Scorsese'nin sinemaya bakış açısı, klasik anlatım teknikleri ile modern sinema dilini harmanlayan bir yapıya sahiptir. O, sinemayı bir sanat formu olarak görür ve her filminde bu sanatın inceliklerini yansıtmaya çalışır. Scorsese, sinemanın sadece bir eğlence aracı olmadığını, aynı zamanda toplumsal ve bireysel meseleleri derinlemesine ele alabilen güçlü bir ifade aracı olduğunu savunur.
Scorsese'nin filmlerinde sıkça karşılaşılan temalar arasında suç, ahlaki ikilemler, din ve insan doğasının karanlık yönleri bulunur. Filmlerinde genellikle karakterlerin içsel çatışmalarını ve toplumsal baskılarla olan mücadelelerini işler. "Taxi Driver", "Goodfellas" ve "The Irishman" gibi filmler, bu temaların en iyi örneklerindendir.
Scorsese, sinemada teknik ve estetik açıdan yenilikçi bir yaklaşım benimser. Uzun plan sekanslar, hızlı kurgu ve dikkat çekici kamera hareketleri, onun sinemasının belirgin özelliklerindendir. Ayrıca, müzik kullanımı konusunda da oldukça başarılıdır; filmlerinde müzik, hikayenin duygusal tonunu belirleyen önemli bir unsurdur.

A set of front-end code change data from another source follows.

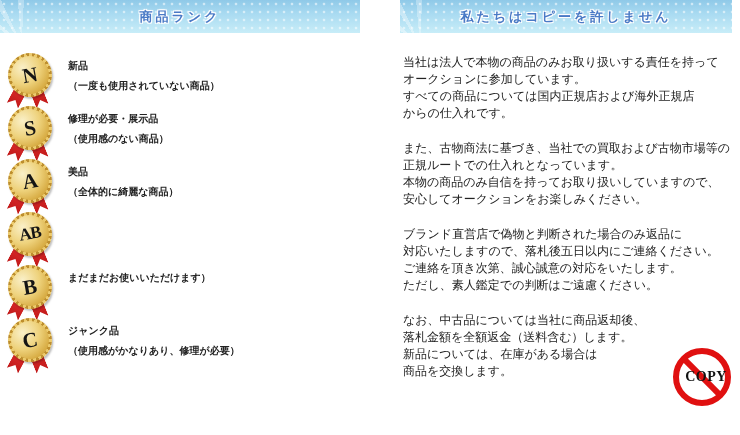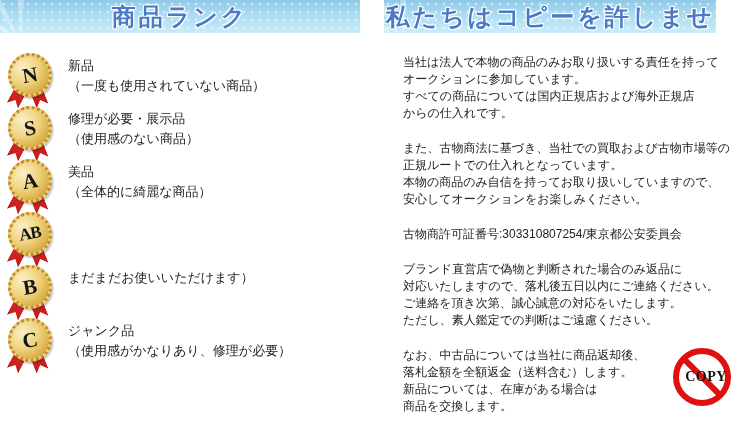--- a/index.html
+++ b/index.html
@@ -31,7 +31,7 @@
   }
   .header-title {
     position:relative; display:block; text-align:center; line-height:33px;
-    font-size:24px; font-weight:bold; letter-spacing:3px; color:#4a7ac6;
+    font-size:13px; font-weight:bold; letter-spacing:3px; color:#4a7ac6;
     text-shadow:-1px -1px 0 #fff, 1px -1px 0 #fff, -1px 1px 0 #fff, 1px 1px 0 #fff, 0 0 3px #fff;
   }
 

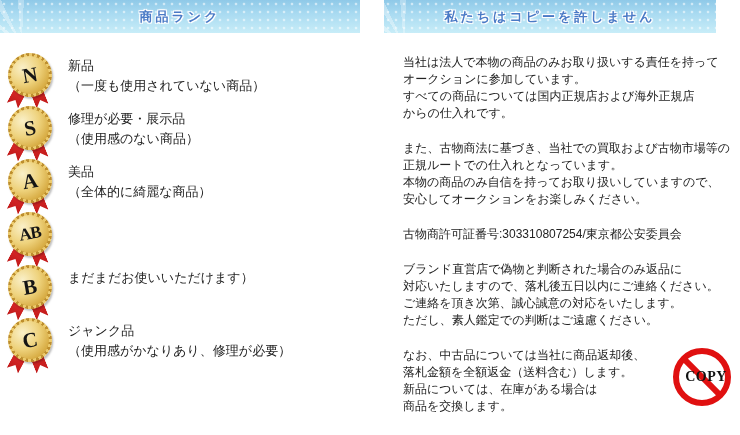--- a/index.html
+++ b/index.html
@@ -20,7 +20,7 @@
     background-size:8px 8px, auto;
   }
   .col-left  .header-bar { width:360px; }
-  .col-right .header-bar { width:332px; }
+  .col-right .header-bar { width:332px;margin-left:16px; }
   .header-bar::before {
     content:""; position:absolute; inset:0;
     background: conic-gradient(from 295deg at 6% 135%,

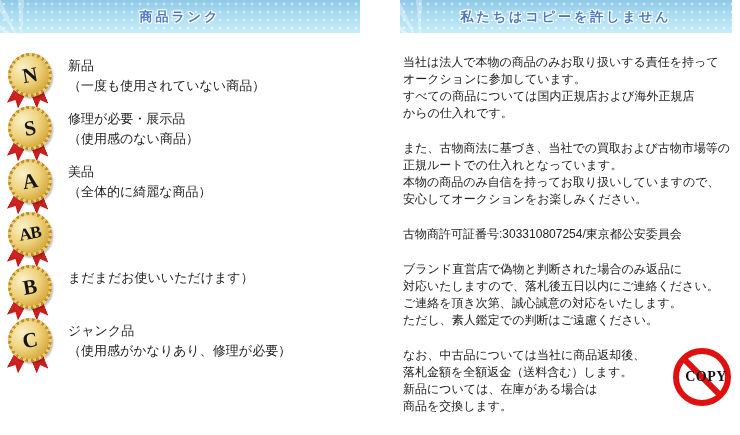--- a/index.html
+++ b/index.html
@@ -62,7 +62,7 @@
     font-weight:bold; font-size:21px; color:#151515;
   }
   .badge.wide .medal-letter { font-size:17px; letter-spacing:-1px; }
-  .rank-text { padding-top:3px; font-size:13px; font-weight:normal; color:#222; line-height:20px; white-space:nowrap; }
+  .rank-text { padding-top:3px; font-size:10px; font-weight:bold; color:#222; line-height:20px; white-space:nowrap; }
 
   
   .copy-content { padding:21px 0 0 19px; font-size:12px; color:#222; line-height:17px; }

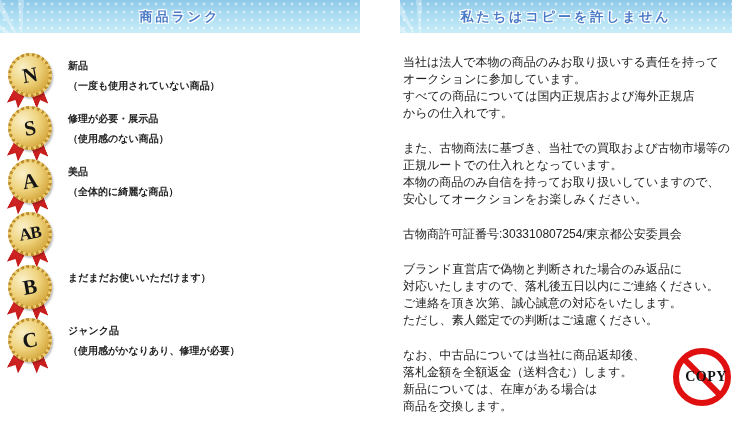--- a/index.html
+++ b/index.html
@@ -186,7 +186,6 @@
 正規ルートでの仕入れとなっています。
 本物の商品のみ自信を持ってお取り扱いしていますので、
 安心してオークションをお楽しみください。</p>
-      <p>古物商許可証番号:303310807254/東京都公安委員会</p>
       <p>ブランド直営店で偽物と判断された場合のみ返品に
 対応いたしますので、落札後五日以内にご連絡ください。
 ご連絡を頂き次第、誠心誠意の対応をいたします。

Martin Scorsese, sinema dünyasında kendine özgü bir yer edinmiş, ustalığı ve yenilikçi yaklaşımıyla tanınan bir yönetmendir. Onun filmleri, izleyiciyi derinlemesine düşündüren ve duygusal olarak etkileyen yapısıyla dikkat çeker. Scorsese'nin sinemaya getirdiği yenilikçi bakış açısı ve sanatsal anlatım tarzı, sinema tarihine önemli bir katkı sağlamıştır.